**WHAT IS REQUIRED:**
Everything from the line holding "payment method: Mastercard -> direct debit" through the last line of the records should be repeated word for word, and pictures should be omitted.

**AVAILABLE DATA:**
= = = = =

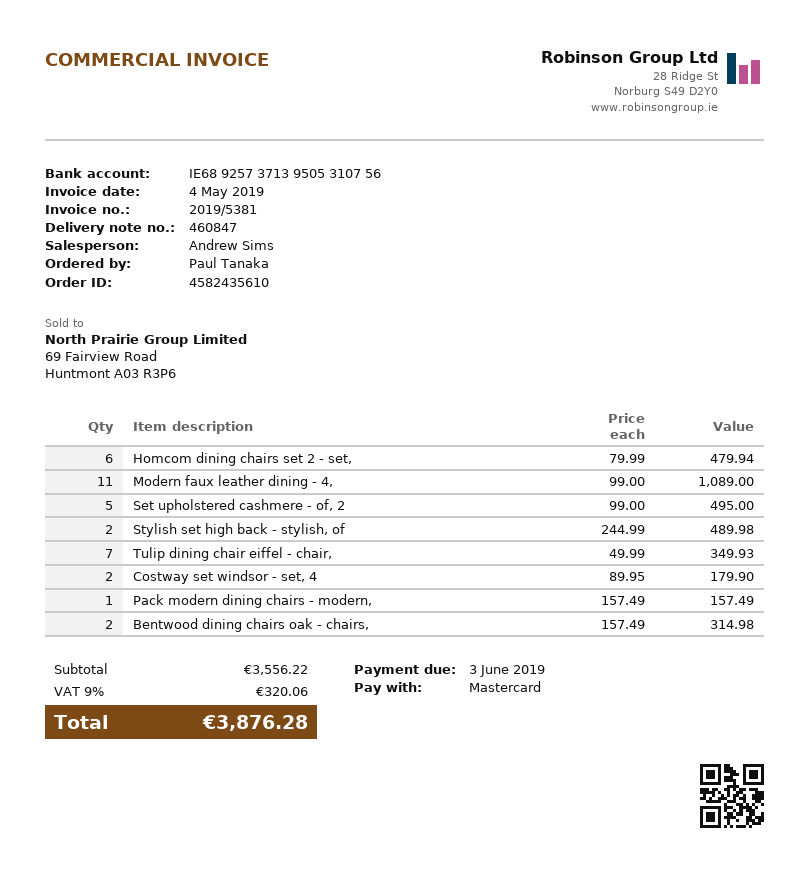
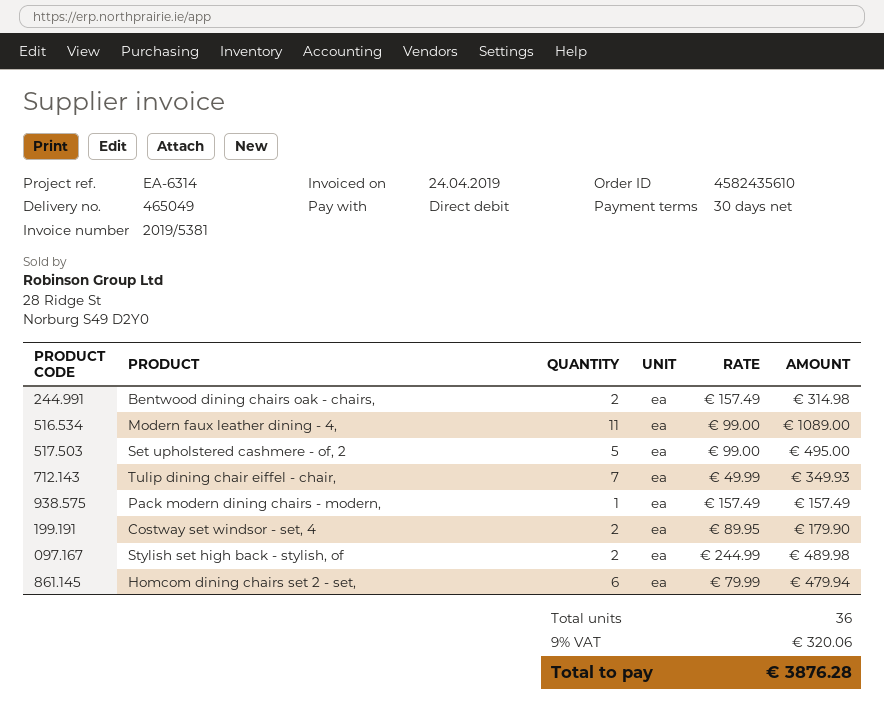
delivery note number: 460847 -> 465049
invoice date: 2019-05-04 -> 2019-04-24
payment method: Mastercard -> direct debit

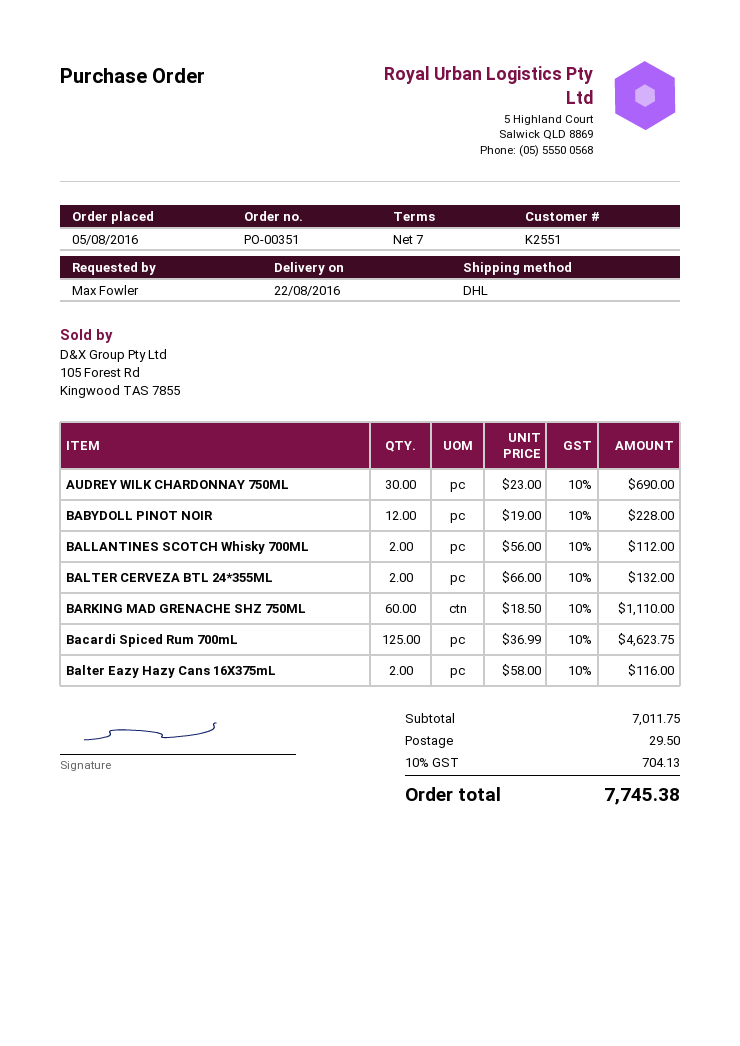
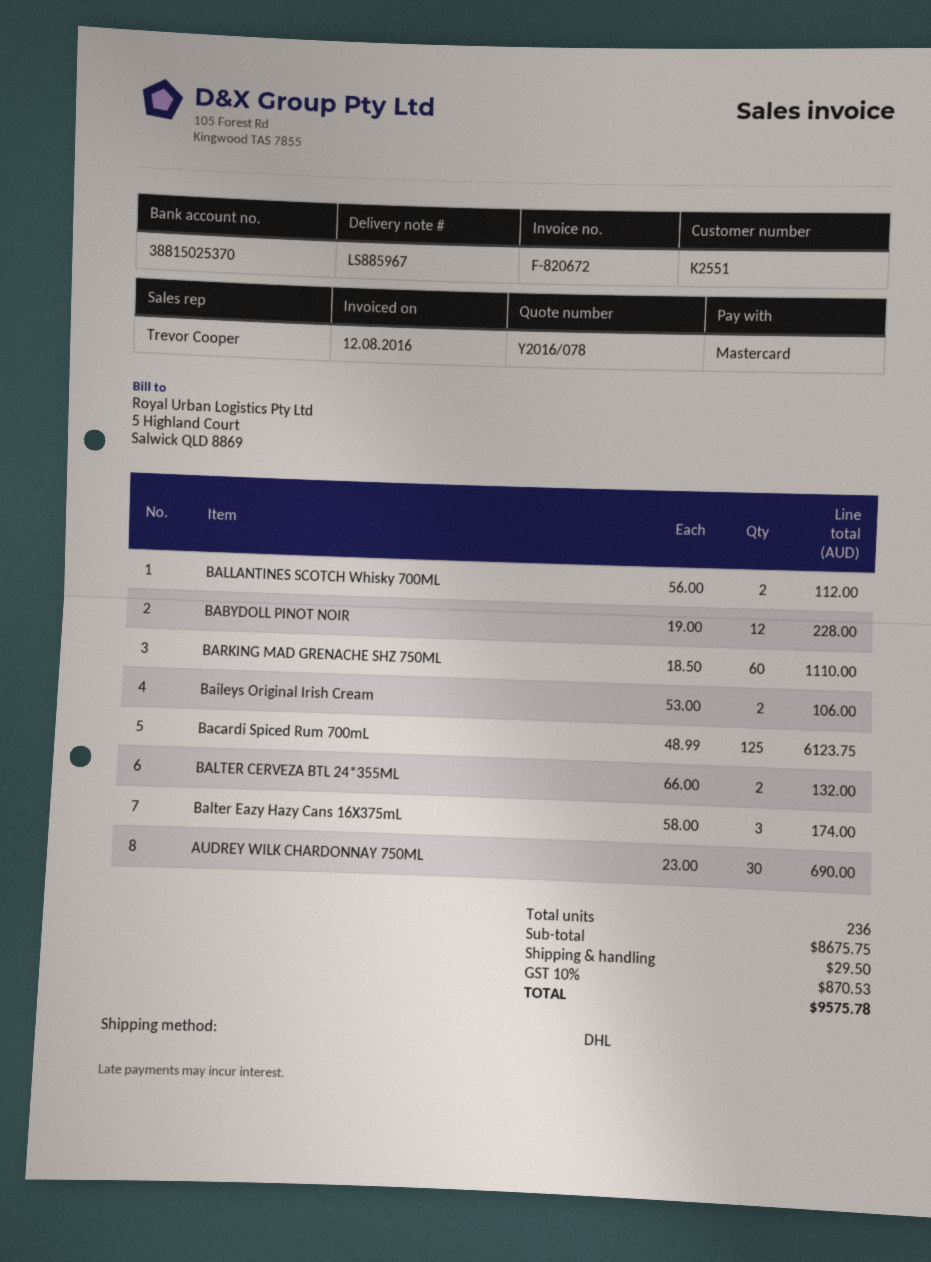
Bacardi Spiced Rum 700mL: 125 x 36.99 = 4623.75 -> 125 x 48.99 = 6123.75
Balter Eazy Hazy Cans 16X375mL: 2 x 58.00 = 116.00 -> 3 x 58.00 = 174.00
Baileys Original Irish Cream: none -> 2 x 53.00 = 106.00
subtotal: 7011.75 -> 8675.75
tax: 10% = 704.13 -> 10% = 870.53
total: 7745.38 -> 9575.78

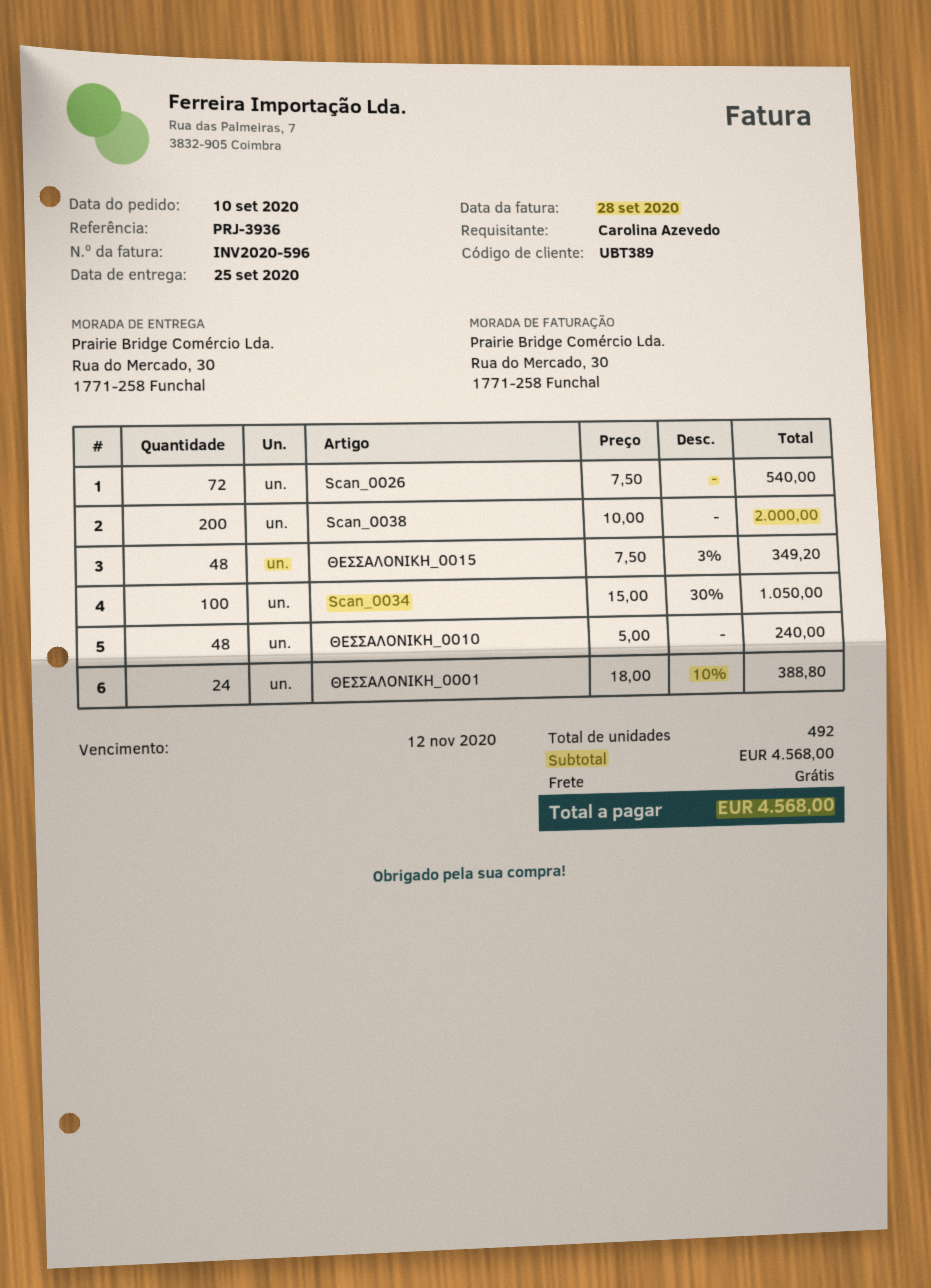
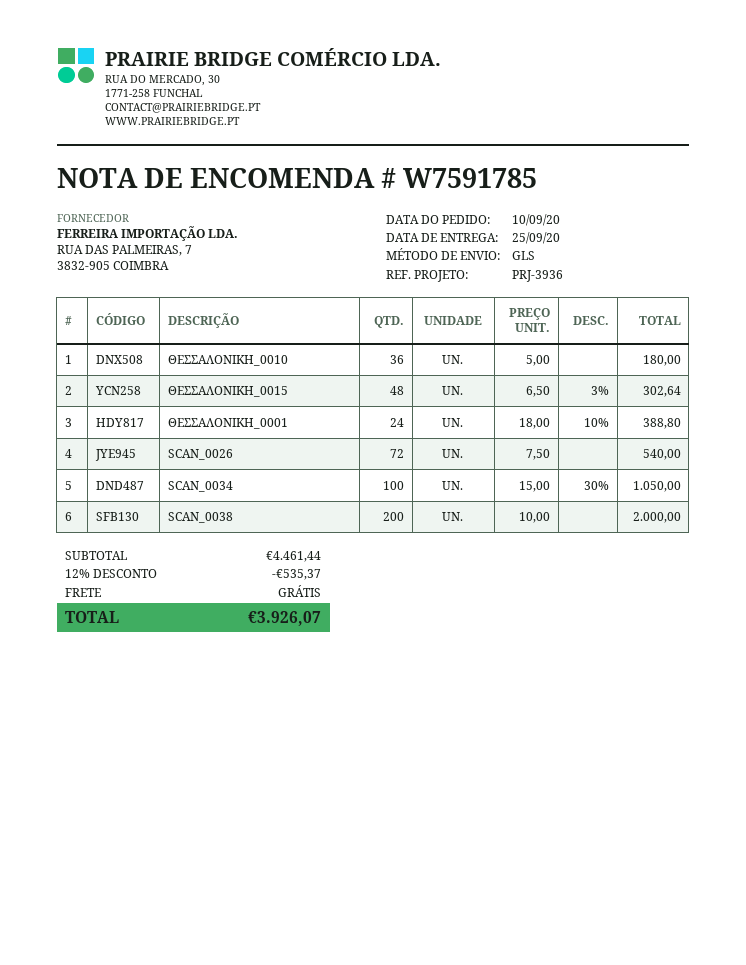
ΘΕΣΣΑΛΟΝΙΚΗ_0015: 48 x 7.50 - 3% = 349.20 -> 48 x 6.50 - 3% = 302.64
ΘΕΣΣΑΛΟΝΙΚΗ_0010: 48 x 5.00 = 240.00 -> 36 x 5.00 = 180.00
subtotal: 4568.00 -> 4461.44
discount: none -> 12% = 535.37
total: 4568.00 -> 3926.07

= = = = =

**TASK ANSWER:**
payment method: Mastercard -> direct debit

Bacardi Spiced Rum 700mL: 125 x 36.99 = 4623.75 -> 125 x 48.99 = 6123.75
Balter Eazy Hazy Cans 16X375mL: 2 x 58.00 = 116.00 -> 3 x 58.00 = 174.00
Baileys Original Irish Cream: none -> 2 x 53.00 = 106.00
subtotal: 7011.75 -> 8675.75
tax: 10% = 704.13 -> 10% = 870.53
total: 7745.38 -> 9575.78

ΘΕΣΣΑΛΟΝΙΚΗ_0015: 48 x 7.50 - 3% = 349.20 -> 48 x 6.50 - 3% = 302.64
ΘΕΣΣΑΛΟΝΙΚΗ_0010: 48 x 5.00 = 240.00 -> 36 x 5.00 = 180.00
subtotal: 4568.00 -> 4461.44
discount: none -> 12% = 535.37
total: 4568.00 -> 3926.07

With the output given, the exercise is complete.